Business owners have another matter to be aware of in addition to the new Corporate Transparency Act which requires most corporations and limited liability companies to provide various information on the owners of those entities with the Financial Crimes Enforcement Network.  Another matter that business owners need to be aware comes about as a result of a recent court decision.  In the Connelly v. IRS court case, the Court decided that entity‑owned life insurance used for buyout purposes shall be considered an asset and considered when valuing the business.  For a business that has more than one owner, it is common for a business to purchase life insurance on the lives of its owners so that the business has liquid assets to purchase the ownership interest of a deceased owner.  This case discussed a number of aspects to be considered in that situation.

Let’s look at an example of this situation.  Let’s say we have a business that is valued at $4 million. The business has two owners, and therefore, each of their interests are worth $2 million.  The owners enter into a buy-sell agreement.  This agreement describes how the business should be valued at the death of an owner, who will buy the deceased owner’s interest in the business, how the buyout will take place, and the specific terms of the buyout.  The business has also purchased a $2 million life insurance policy on each owner as well. 

In the Connelly case, the agreement stated that the owners would agree on the value of the business each year by executing a document called a stipulation of value.  Despite this requirement in the agreement, the owners never executed the stipulation of value.  The agreement also provided that if the stipulation of value was not executed, upon the death of an owner, a formal valuation of the business by a valuation expert would be needed.  One owner died and the other owner, his brother, who was also named as the executor of the deceased owner’s estate, worked out an agreement where the business would buyout the deceased owner’s interest in the business for $2 million without obtaining an appraisal and without factoring in the $2 million of life insurance proceeds the business received.

The IRS argued and the Court agreed that the actual value of the business should have been $6 million since the business was worth $4 million plus the $2 million of life insurance proceeds that the business received.  Thus, the value of the deceased owner’s interest in the business would be $3 million instead of $2 million.  The deceased owner’s estate tax return listed the value of his business interest at $2 million instead of $3 million.  This created a discrepancy and a potential estate tax on the extra $1 million.  The case does not specifically discuss this fact, but that excess could’ve created a $400,000 estate tax that the deceased owner’s estate would have to pay.

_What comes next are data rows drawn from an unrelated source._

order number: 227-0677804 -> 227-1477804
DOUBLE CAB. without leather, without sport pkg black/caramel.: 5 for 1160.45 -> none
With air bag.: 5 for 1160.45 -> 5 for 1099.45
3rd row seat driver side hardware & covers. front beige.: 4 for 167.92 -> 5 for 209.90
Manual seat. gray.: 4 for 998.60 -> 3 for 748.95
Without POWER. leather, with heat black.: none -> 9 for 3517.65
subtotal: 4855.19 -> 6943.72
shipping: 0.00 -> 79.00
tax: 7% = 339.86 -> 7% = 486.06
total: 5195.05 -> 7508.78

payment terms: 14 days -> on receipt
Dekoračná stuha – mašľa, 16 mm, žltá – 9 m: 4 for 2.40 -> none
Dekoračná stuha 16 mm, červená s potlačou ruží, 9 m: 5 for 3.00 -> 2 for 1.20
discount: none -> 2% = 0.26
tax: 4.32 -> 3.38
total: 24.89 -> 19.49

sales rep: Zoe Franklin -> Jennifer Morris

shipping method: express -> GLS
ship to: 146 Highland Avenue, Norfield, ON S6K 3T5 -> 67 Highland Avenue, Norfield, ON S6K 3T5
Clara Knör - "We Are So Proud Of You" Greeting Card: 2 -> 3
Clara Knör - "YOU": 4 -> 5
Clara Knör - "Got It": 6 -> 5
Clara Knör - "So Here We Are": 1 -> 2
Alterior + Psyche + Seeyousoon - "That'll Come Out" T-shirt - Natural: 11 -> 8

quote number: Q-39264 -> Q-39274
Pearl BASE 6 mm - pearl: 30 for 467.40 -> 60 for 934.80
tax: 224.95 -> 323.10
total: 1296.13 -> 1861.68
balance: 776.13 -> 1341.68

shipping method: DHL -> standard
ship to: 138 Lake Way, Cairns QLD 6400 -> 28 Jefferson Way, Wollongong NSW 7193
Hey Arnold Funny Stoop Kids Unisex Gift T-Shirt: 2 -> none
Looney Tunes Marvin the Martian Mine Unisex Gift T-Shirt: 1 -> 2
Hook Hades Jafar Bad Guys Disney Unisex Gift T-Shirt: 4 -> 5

The Court was concerned that the formalities of the agreement that the owners entered into were not followed.  The Court also determined that life insurance owned by a business should be included when valuing that business even though those life insurance proceeds come into the business after the death of an owner.  It is uncertain whether the lack of following the formalities of the agreement created this result, or if the IRS will actually be following this line of thinking when dealing with buy-sell agreements and the estate tax returns of owners.

If you currently own a business that has a buy-sell agreement and that business has purchased life insurance on the lives of the business owners to fund the buyout at the death of an owner, you should contact your attorney, accountant, and life insurance professional to review the current status of these matters in light of this recent Court decision. In addition, please make sure you also discuss your reporting requirements under the Corporate Transparency Act.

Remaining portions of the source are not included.